* **Work to be completed**
Exactly as they stand, give the records below again, with no images.

[Modification records]
::::

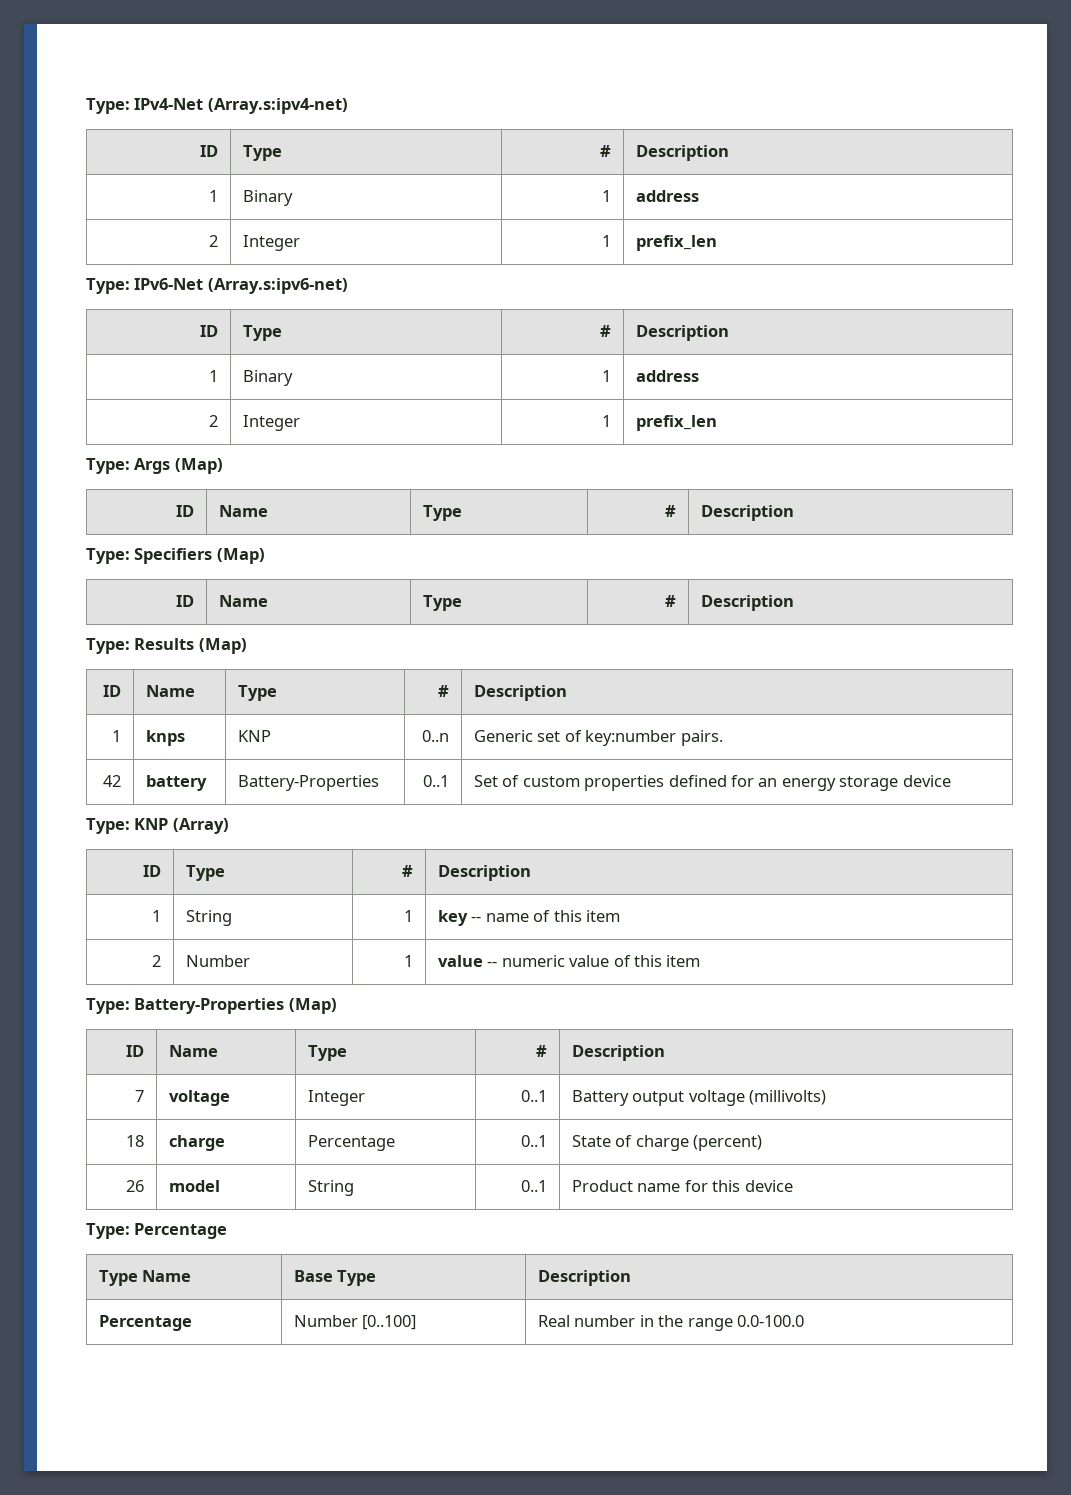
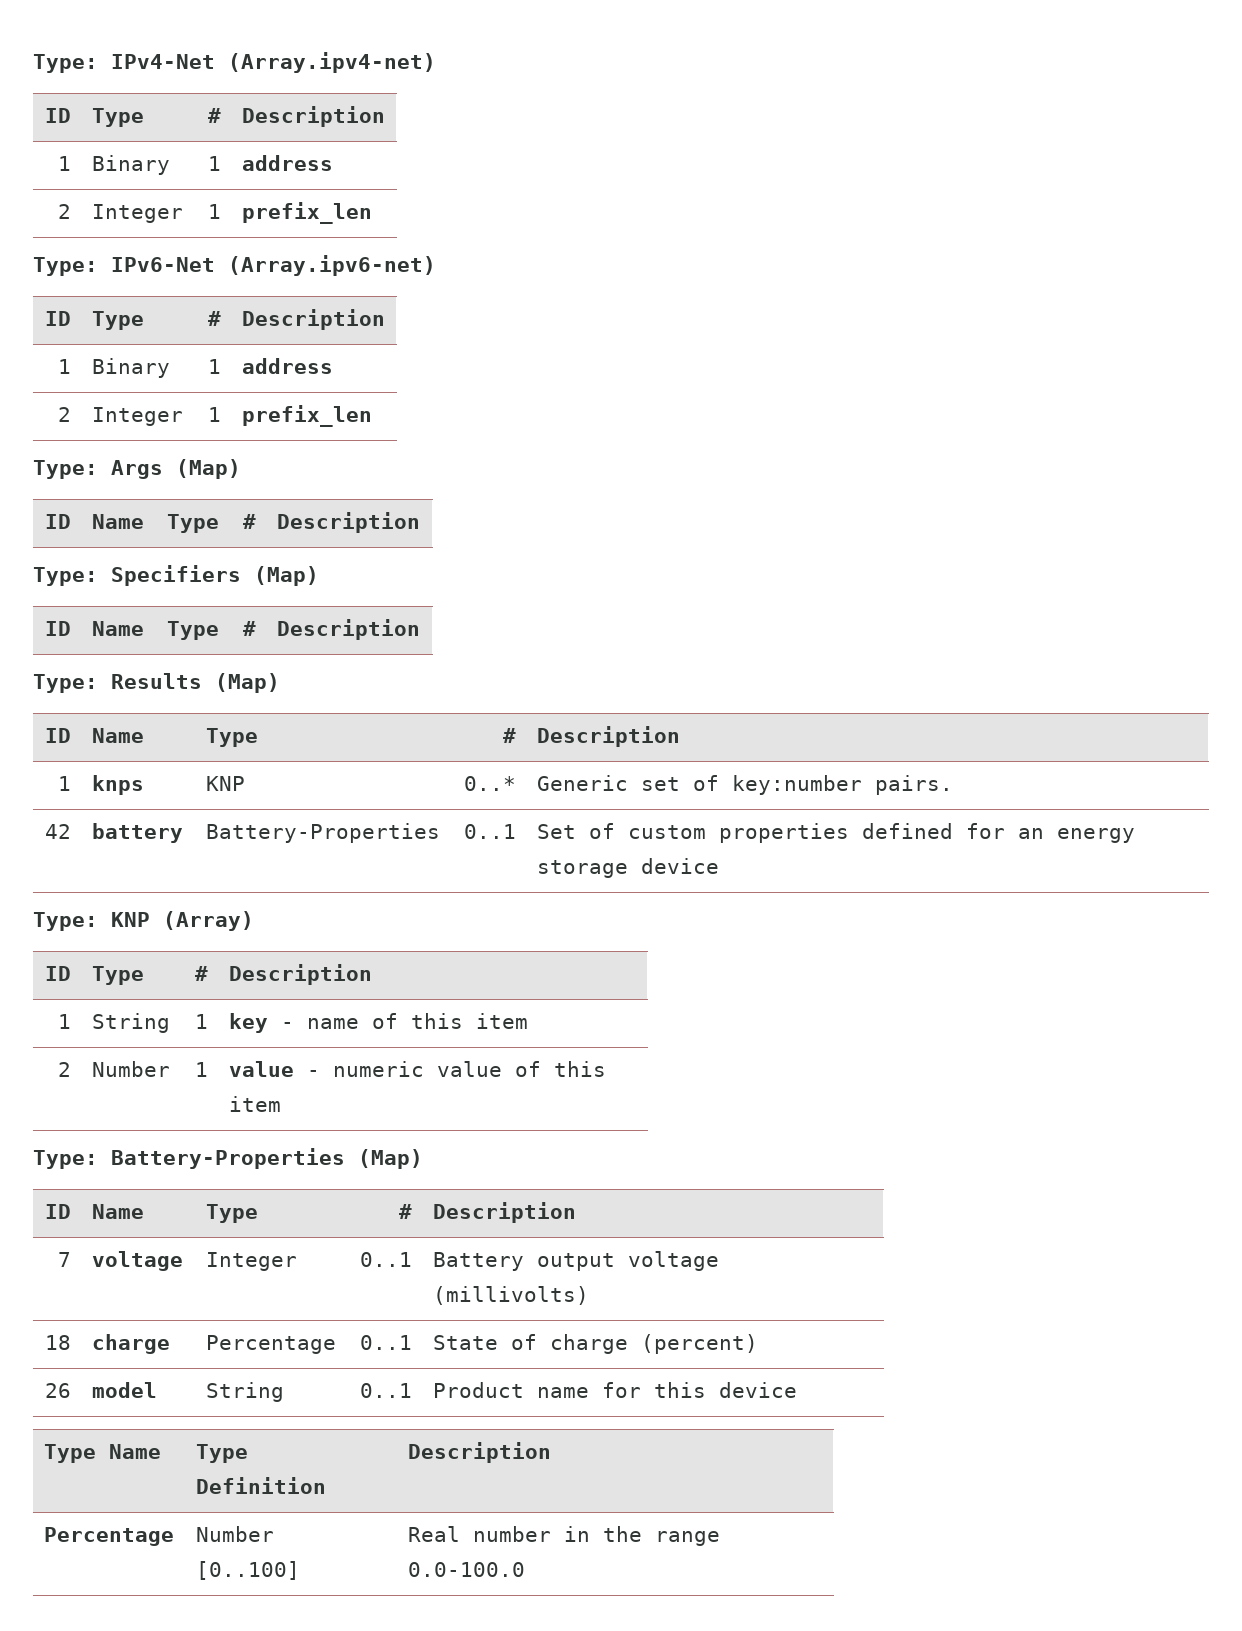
- Type: IPv4-Net (Array.s:ipv4-net)
+ Type: IPv4-Net (Array.ipv4-net)
- Type: IPv6-Net (Array.s:ipv6-net)
+ Type: IPv6-Net (Array.ipv6-net)
- 1 | knps | KNP | 0..n | Generic set of key:number pairs.
+ 1 | knps | KNP | 0..* | Generic set of key:number pairs.
- 1 | String | 1 | key -- name of this item
+ 1 | String | 1 | key - name of this item
- 2 | Number | 1 | value -- numeric value of this item
+ 2 | Number | 1 | value - numeric value of this item
- Type: Percentage
- Type Name | Base Type | Description
+ Type Name | Type Definition | Description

::::

* **Worked solution**
- Type: IPv4-Net (Array.s:ipv4-net)
+ Type: IPv4-Net (Array.ipv4-net)
- Type: IPv6-Net (Array.s:ipv6-net)
+ Type: IPv6-Net (Array.ipv6-net)
- 1 | knps | KNP | 0..n | Generic set of key:number pairs.
+ 1 | knps | KNP | 0..* | Generic set of key:number pairs.
- 1 | String | 1 | key -- name of this item
+ 1 | String | 1 | key - name of this item
- 2 | Number | 1 | value -- numeric value of this item
+ 2 | Number | 1 | value - numeric value of this item
- Type: Percentage
- Type Name | Base Type | Description
+ Type Name | Type Definition | Description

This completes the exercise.